I re-read the letter, noting the time and date of the celebration. A part of me thinks I should go; another more cautious side of me whispers that I shouldn’t bother. But there was a time, once, when Stef was my best friend…
The cardboard box has been under my bed for so long that it’s accumulated enough dust to make me sneeze. I find a cloth and wipe down the outside carefully before removing the lid. Memories I’ve kept hidden for years stare at me – relics of a time when photos were taken with real cameras and developed in processing centres. It doesn’t take long to find the relevant one: all three of us together at someone’s party. Andy’s in between Stef and me. We’ve all got our arms round each other, grinning idiotically at the camera. Looking at it now, we seem more like the three stooges than the three musketeers, but I remember how we swore we’d look out for each other.
Lies. Betrayal. That’s what made it all go wrong. We’re older now, though – able to forgive and forget.
And by the following morning, I know I’ll be driving down to Devon in just over a week’s time.
When I set off, the photo’s on the passenger seat next to me along with the envelope containing the invitation, a tin of travel sweets, and a mini road atlas – just in case I run into problems with my phone’s map app. I usually listen to Radio 4, but the programme on offer (an interview with Michael Portillo about his political career) doesn’t interest me, so I turn down the sound until it’s just white noise in the background, letting my mind wander to the past.
Back in the 1980s, when we were at university, Andy, Stef and I were inseparable: a sort of unholy triumvirate. I met Stef first: she was in the same Hall of Residence as me, so I suppose our friendship was inevitable: walking to campus and back every day gives you plenty of time to talk. By the time we’d stumbled through Freshers’ Week and found our feet in the English department, we felt as if we’d known each other for years – and that’s why I could never tell her how I felt about Andy.
Andy. He was one of only six boys doing English, the rest of the First Years preferring to opt for more ‘manly’ pursuits, like Engineering or Physics. Back then, girls weren’t pushed towards sciences, the way they are now. Out of the seventy of us on the course, anyone with testosterone was seen as a bit of a novelty. He was a lovely guy too: well-read, a good listener, and an incredibly dry sense of humour. We clicked straight away. All three of us.

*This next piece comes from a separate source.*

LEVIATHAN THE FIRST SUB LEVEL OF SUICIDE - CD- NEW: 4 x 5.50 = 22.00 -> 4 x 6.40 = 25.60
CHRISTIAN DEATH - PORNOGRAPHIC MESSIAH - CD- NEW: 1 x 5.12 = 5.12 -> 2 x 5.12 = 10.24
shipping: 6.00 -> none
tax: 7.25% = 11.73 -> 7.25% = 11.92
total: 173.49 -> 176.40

And that’s where the problem lay. When you develop a bit of a crush on someone, you could really do with the chance to spend time with them on your own, to put out feelers and ascertain whether this thing between you is just friendship or whether it has the potential to be something more. I couldn’t do that: not with Stef always there, hanging around like Banquo’s ghost whenever I wanted to find out how Andy felt about me. Every time I suggested a drink after lectures, Stef was there too. When I told him about this restaurant everyone was raving about, ‘The American Food Factory’, and asked if he wanted to try out the lasagne sometime, that turned into a threesome as well. It seemed as if I was fated to have my best friend – the Gooseberry – at my side, no matter where I went.
I’m just past Gloucester when the M5 grinds to a halt – well, not exactly a halt, but I’m crawling along at a speed which makes me worry that I won’t get through the next hundred plus miles in time to make it to the ceremony. I’d thought I’d given myself plenty of contingency time, leaving at 8 – the journey’s only supposed to take a little over two and a half hours; but at 10.30, I’m still sixty-five miles away with an ETA of 12.30, and the service is at 1.

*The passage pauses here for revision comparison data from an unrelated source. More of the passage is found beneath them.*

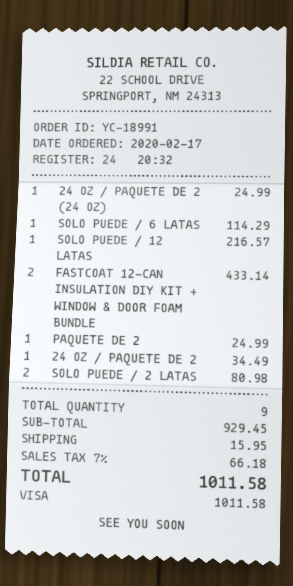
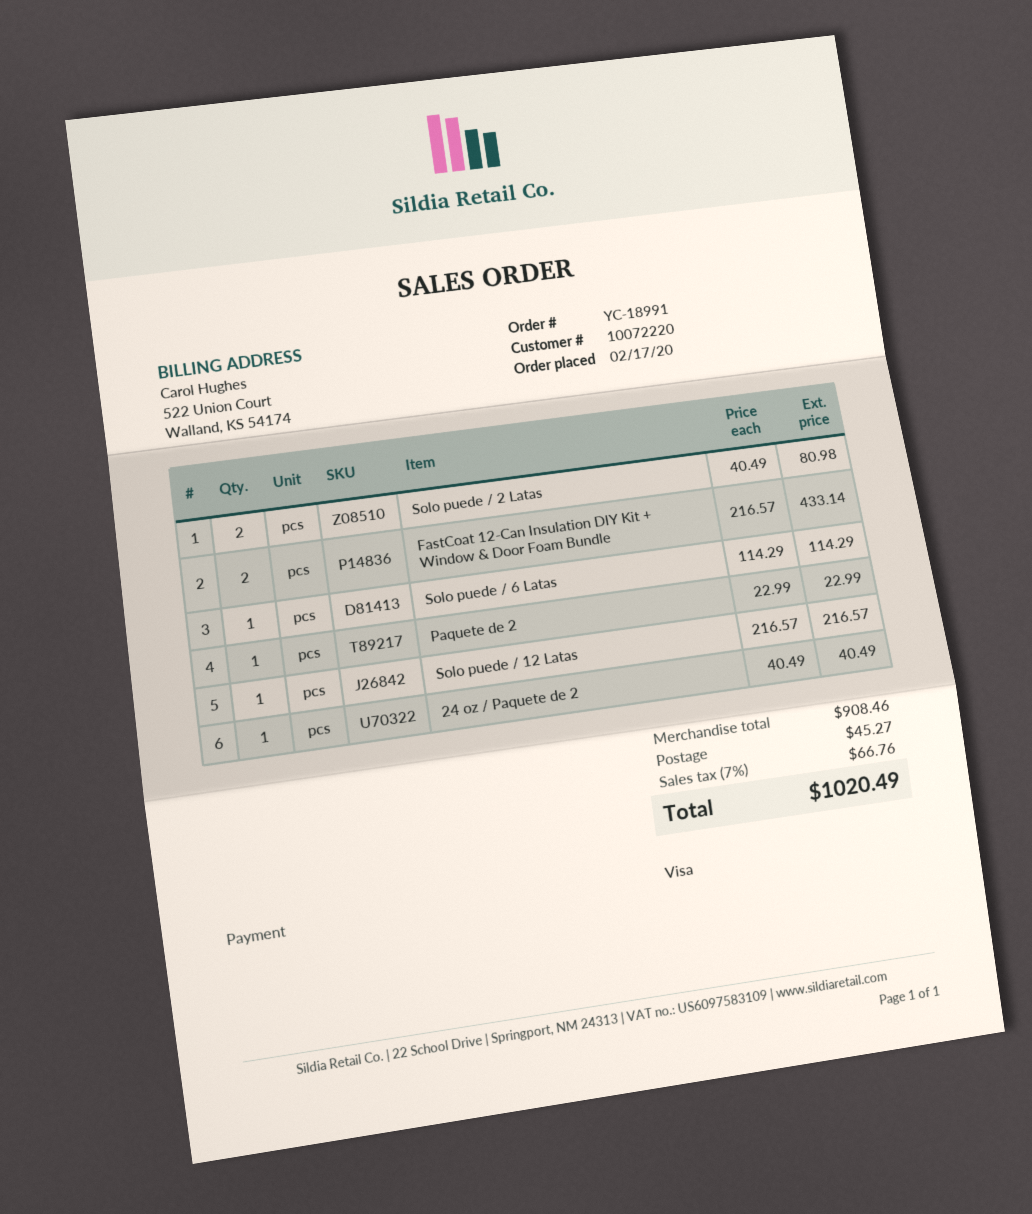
24 OZ / PAQUETE DE 2 (24 OZ): 1 for 24.99 -> none
PAQUETE DE 2: 1 for 24.99 -> 1 for 22.99
24 OZ / PAQUETE DE 2: 1 for 34.49 -> 1 for 40.49
subtotal: 929.45 -> 908.46
shipping: 15.95 -> 45.27
tax: 7% = 66.18 -> 7% = 66.76
total: 1011.58 -> 1020.49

I can’t really afford to stop at motorway services – not when I’m already running so much later than I intended – but I need the loo, and it won’t take many more minutes to grab a takeaway Costa. Necessary tasks performed, I’m back in the car, wondering if I’ll make it to the church on time or go straight to the function afterwards. And then, as I adjust my driving mirror, I catch sight of my reflection and wonder when I started looking so old.
My gaze returns to the photo: all three of us, aged 19 – it had been the party of a friend of a friend, not someone any of us really knew – looking as if nothing could ever come between us. I exit the services and filter back onto the motorway, trying to concentrate on the route, but my mind keeps returning to the point where it all changed – in our Second Year. All three of us decided to audition for the Guild Music Society – they were putting on ‘Oklahoma!’ and we thought it would be fun to mess around in the Chorus together; only, it turned out I had a much better singing voice than the other two did, and I found myself understudying Ado Annie whilst they were relegated to Costumes (Stef) and Props (Andy).

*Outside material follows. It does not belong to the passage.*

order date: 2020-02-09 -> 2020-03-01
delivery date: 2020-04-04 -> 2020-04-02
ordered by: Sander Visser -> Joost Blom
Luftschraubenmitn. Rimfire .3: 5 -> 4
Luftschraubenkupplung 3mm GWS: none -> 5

That’s when the trouble started: although Costumes and Props were vital to the whole production, they didn’t have to attend every rehearsal, like I did; and, pretty soon, the two of them were sloping off on their own for meals and walks and trips to the cinema. I could have wept with frustration – except I didn’t want to ruin my voice.
It came as no surprise, then, when Stef burst into my room one morning – whilst I was still getting dressed, no less – all bright-eyed and bushy-tailed and bursting with requited love. I tried hard not to let her know how I really felt: plastered a smile on my face, told her I was happy for them both; but deep down, it hurt like hell.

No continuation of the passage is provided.